[Start of section]

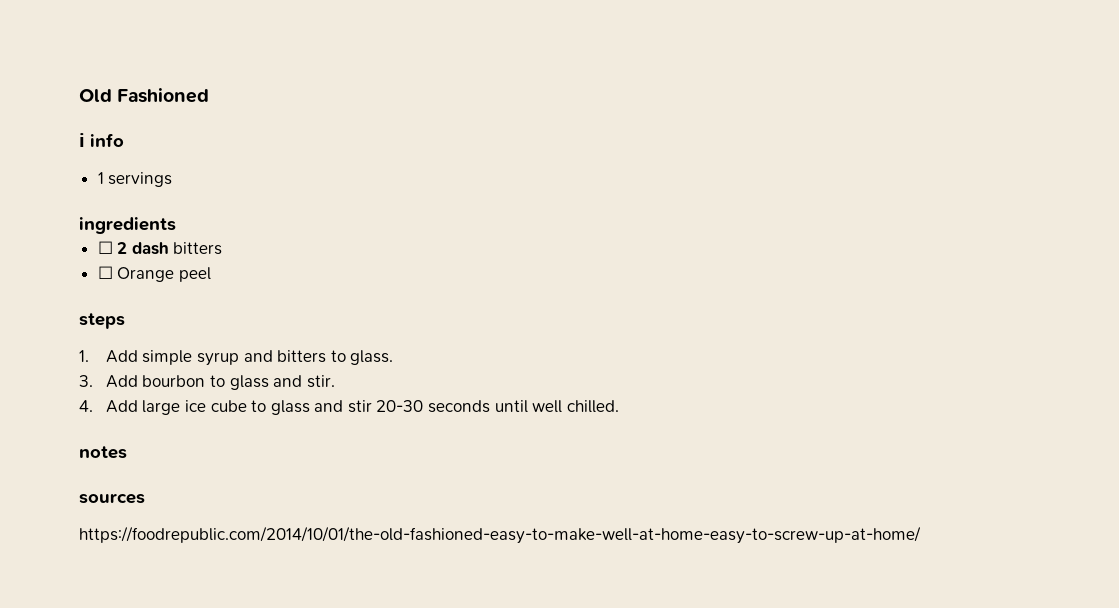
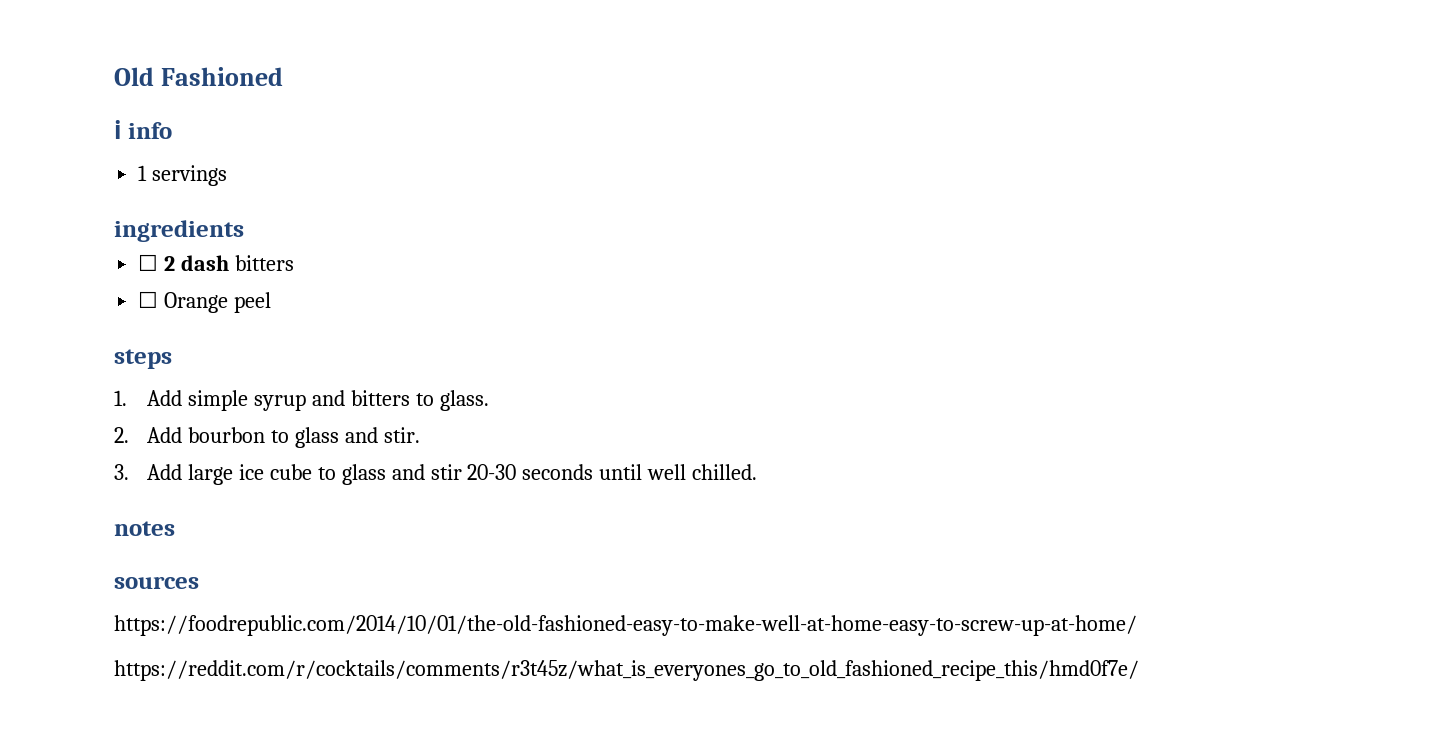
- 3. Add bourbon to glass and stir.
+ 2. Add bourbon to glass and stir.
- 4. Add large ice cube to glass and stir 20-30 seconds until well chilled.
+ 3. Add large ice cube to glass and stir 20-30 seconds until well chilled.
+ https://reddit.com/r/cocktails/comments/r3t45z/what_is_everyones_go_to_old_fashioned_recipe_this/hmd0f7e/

[End of section]

*Task to carry out:* Copy out the data above exactly, except the pictures.

*Response:*
- 3. Add bourbon to glass and stir.
+ 2. Add bourbon to glass and stir.
- 4. Add large ice cube to glass and stir 20-30 seconds until well chilled.
+ 3. Add large ice cube to glass and stir 20-30 seconds until well chilled.
+ https://reddit.com/r/cocktails/comments/r3t45z/what_is_everyones_go_to_old_fashioned_recipe_this/hmd0f7e/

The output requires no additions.